Could you write out the lines below exactly, beginning with the first and finishing with the one that contains "Step 1: Clone"?

*** Opening of Records ***

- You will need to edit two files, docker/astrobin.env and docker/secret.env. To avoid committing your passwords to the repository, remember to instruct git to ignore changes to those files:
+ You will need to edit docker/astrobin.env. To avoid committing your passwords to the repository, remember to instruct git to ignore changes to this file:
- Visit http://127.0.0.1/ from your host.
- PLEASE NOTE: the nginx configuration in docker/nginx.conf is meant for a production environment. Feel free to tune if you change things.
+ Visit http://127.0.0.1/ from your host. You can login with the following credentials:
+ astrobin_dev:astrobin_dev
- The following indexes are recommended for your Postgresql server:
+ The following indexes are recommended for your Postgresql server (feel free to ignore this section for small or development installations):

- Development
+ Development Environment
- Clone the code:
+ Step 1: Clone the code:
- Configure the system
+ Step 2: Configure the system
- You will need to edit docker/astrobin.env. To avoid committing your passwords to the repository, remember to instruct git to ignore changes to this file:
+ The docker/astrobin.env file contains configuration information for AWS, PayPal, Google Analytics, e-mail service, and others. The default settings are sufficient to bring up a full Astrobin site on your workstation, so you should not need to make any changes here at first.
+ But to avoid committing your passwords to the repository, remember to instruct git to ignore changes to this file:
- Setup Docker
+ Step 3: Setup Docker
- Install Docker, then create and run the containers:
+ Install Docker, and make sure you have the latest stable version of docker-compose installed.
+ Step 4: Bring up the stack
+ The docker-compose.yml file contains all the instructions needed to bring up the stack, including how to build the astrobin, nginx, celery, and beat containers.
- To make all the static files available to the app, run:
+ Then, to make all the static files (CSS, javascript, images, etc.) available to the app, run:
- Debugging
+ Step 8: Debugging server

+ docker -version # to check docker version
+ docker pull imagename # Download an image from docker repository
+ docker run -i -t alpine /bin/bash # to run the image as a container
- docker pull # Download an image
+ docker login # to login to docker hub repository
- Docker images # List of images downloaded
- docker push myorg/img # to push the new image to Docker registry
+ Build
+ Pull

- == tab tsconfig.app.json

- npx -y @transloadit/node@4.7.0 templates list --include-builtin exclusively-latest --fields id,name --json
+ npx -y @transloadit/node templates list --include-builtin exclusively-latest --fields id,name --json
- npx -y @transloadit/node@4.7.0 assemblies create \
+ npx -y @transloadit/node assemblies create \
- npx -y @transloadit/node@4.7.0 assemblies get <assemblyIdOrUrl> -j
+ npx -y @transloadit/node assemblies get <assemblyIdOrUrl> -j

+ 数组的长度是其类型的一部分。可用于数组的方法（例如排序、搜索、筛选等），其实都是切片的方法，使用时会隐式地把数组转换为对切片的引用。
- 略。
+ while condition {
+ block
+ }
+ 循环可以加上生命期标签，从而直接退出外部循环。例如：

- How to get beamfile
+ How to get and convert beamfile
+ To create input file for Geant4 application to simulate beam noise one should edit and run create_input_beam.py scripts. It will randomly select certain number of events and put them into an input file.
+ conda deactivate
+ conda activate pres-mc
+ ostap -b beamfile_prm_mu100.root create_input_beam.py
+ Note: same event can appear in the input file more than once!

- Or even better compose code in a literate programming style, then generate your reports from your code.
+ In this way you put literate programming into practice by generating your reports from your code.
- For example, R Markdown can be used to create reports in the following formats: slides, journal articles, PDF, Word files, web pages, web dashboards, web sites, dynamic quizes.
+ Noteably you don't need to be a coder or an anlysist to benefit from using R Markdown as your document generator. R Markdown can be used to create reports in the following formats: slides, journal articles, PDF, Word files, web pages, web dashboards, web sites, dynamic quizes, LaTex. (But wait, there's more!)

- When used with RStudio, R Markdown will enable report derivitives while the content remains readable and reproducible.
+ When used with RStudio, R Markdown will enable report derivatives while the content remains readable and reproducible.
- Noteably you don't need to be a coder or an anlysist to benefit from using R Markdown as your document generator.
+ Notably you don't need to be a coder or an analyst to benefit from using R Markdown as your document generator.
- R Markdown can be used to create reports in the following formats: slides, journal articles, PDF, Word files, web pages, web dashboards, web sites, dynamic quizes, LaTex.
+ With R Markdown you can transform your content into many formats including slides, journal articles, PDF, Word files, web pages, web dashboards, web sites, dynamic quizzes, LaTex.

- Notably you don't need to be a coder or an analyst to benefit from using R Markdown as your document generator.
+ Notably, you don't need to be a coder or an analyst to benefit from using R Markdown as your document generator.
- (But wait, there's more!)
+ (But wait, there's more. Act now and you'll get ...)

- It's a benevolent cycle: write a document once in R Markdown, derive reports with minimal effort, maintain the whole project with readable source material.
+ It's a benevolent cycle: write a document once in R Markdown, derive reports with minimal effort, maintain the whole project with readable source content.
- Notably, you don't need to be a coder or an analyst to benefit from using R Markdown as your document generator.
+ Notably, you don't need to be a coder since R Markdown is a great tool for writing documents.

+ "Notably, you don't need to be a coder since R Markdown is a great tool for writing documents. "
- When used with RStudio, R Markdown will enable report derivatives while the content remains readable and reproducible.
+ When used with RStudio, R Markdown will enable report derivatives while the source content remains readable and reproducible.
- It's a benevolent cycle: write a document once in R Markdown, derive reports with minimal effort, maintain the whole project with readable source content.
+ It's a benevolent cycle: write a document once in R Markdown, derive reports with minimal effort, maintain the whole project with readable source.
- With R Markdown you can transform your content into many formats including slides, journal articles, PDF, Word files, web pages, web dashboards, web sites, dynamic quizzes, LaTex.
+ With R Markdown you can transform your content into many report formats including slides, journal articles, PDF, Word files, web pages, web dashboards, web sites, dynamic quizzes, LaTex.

*** Close of Records ***

* **Output of the exercise**:
- You will need to edit two files, docker/astrobin.env and docker/secret.env. To avoid committing your passwords to the repository, remember to instruct git to ignore changes to those files:
+ You will need to edit docker/astrobin.env. To avoid committing your passwords to the repository, remember to instruct git to ignore changes to this file:
- Visit http://127.0.0.1/ from your host.
- PLEASE NOTE: the nginx configuration in docker/nginx.conf is meant for a production environment. Feel free to tune if you change things.
+ Visit http://127.0.0.1/ from your host. You can login with the following credentials:
+ astrobin_dev:astrobin_dev
- The following indexes are recommended for your Postgresql server:
+ The following indexes are recommended for your Postgresql server (feel free to ignore this section for small or development installations):

- Development
+ Development Environment
- Clone the code:
+ Step 1: Clone the code:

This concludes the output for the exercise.